Linking Clinton to Wall Street and super political action committees, Sanders said this week that “I don’t believe that she is qualified” to be president. The media salivated. The comment “ratchets up the arms race considerably,” the Daily Beast reported.

Sanders was still on edge Friday. “We’ve got to fight back, and that’s what we’re trying to do,” he said at one point.

But he also said: “I’ve known Hillary Clinton for 25 years. I respect Hillary Clinton. We were colleagues in the Senate. And on her worst day, she will be – she would be – an infinitely better president than either of the Republican candidates.”

Sanders had a choice that could have dramatically reshaped the Democratic race. Weighing the rising stakes of the campaign and his own unexpected celebrity, Sanders could have pulled a “Trump” on the Democratic Party. He could have begun a scorched earth campaign in an attempt to tear down Clinton and win the nomination.

As a political independent and the perceived outsider in the Democratic race, he had the credentials to seriously consider it.

Why did he step back?

Partly, it was a sign that the Democratic Party continues to cohere in a way that the Republican Party no longer does. Republicans have become cannibalistic on the path to the convention this summer, and Democrats chided Sanders for flirting with that path.

“There are policy disagreements he may have with her on some things – let’s stick to those, let’s not say that the most qualified candidate for president is simply unqualified,” Sen. Claire McCaskill (D) of Missouri told The Washington Post.

Sanders has revealed that, for now, he still wants to be a team player.

Yet some political scientists suggest that the move has significance beyond the tactical. Not only does it align with the political persona that has allowed Sanders to build a remarkable grass-roots campaign, but it counters the trends that have made politics so unpalatable to so many Americans in recent years – and could have backfired on Sanders.

More and more Americans are choosing to identify as independents because they don’t want to be associated with the incivility and stubbornness that has come to characterize establishment politics, says Yanna Krupnikov, a political scientist at the State University of New York at Stony Brook and coauthor of the book, “Independent Politics.” 

“People seem to really bristle at incivility and these strong instances of insurmountable disagreement in politics,” she says. “It pushes them away from politics, it pushes them away from their party.”
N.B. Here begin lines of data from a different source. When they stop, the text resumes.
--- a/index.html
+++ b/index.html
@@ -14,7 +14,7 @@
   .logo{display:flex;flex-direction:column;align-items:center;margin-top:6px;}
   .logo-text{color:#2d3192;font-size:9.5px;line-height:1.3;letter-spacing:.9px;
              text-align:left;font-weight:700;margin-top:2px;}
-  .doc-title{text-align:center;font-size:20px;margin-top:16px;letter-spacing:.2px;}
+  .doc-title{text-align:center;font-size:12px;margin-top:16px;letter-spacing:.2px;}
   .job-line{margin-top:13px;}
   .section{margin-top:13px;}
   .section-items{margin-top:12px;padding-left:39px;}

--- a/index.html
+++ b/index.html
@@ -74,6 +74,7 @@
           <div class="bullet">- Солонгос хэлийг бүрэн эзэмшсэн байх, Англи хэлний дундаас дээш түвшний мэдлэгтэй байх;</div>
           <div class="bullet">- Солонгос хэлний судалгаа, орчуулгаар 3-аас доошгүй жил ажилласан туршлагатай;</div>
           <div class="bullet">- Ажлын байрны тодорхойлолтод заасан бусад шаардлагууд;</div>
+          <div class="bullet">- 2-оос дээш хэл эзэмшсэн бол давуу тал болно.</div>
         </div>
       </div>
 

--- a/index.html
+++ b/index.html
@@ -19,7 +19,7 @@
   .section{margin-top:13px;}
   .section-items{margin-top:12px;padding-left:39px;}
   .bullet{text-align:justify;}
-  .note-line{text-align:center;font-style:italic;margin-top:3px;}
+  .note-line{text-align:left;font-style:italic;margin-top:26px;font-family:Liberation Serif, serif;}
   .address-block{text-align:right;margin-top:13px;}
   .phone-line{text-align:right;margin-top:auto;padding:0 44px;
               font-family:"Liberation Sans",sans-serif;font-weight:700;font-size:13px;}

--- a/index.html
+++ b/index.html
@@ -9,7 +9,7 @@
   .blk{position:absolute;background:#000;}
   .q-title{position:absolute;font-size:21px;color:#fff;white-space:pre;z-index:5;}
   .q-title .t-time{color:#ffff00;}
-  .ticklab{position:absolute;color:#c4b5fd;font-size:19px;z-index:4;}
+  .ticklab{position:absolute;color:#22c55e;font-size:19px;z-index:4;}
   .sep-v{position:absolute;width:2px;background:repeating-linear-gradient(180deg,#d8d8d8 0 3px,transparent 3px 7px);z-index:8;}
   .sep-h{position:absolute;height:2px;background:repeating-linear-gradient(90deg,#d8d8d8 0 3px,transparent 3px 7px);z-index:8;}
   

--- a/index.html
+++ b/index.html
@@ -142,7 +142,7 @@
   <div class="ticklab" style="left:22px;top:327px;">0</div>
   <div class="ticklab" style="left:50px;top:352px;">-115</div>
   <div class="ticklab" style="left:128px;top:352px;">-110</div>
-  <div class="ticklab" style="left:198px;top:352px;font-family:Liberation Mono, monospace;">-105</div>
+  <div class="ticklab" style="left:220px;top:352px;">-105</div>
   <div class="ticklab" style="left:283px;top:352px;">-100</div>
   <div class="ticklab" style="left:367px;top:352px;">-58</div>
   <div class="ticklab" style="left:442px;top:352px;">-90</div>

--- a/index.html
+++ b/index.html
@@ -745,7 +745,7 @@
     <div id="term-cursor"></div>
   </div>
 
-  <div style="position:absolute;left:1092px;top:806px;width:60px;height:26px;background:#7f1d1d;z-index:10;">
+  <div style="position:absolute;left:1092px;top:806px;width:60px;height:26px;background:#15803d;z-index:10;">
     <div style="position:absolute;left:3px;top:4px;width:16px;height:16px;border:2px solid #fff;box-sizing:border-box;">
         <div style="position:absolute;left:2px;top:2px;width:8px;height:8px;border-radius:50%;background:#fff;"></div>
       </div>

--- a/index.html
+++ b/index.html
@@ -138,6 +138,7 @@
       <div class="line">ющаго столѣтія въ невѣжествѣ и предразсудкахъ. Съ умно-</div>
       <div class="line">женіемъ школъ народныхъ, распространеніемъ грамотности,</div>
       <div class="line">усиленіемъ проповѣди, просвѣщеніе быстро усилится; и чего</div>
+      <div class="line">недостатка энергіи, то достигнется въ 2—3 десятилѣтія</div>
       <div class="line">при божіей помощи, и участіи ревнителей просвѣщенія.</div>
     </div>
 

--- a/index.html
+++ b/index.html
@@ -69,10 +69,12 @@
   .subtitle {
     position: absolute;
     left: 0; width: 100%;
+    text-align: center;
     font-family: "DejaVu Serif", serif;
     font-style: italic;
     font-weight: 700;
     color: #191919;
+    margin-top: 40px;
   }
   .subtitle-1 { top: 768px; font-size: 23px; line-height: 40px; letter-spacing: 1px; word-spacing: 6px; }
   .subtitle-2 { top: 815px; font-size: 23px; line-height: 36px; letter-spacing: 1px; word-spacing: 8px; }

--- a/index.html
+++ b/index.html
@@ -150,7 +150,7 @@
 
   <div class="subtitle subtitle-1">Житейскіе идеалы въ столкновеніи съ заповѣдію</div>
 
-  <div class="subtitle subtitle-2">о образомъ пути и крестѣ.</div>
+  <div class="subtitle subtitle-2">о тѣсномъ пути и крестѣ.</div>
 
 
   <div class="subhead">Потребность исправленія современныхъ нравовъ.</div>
By backing down, Sanders has offered an answer to the question of whether he might turn to pandering to some of the harsher elements of his supporter base – the so-called “Bernie Bros.” While Sanders can criticize Clinton’s Wall Street connections, attacking her fitness for office was a step too far, writes Paul Krugman of The New York Times.

“The Sanders campaign has brought out a lot of idealism and energy that the progressive movement needs. It has also, however, brought out a streak of petulant self-righteousness among some supporters. Has it brought out that streak in the candidate, too?”

While Sanders faces a mathematically steep climb to the nomination with Connecticut, Delaware, Maryland, and Pennsylvania to follow the New York primary, his decision to back away from his fight with Clinton could help him, Professor Krupnikov suggests.

First, it takes away one potential problem with women voters.

“There’s a sort of strong literature and argument out there that women in general already feel less qualified to participate in politics and that’s why they don’t participate,” she says. “What happens when you tell possibly the most important political woman in America who’s running for president that even she is not qualified?”

More broadly, it plays to political independents.

“How nonestablishment is it for a politician to now step back and say now, ‘You know what, I shouldn’t have done that’?” Krupnikov says. “Most politicians never do this, so in fact, him admitting his error is incredibly helpful to his persona that he’s built up.”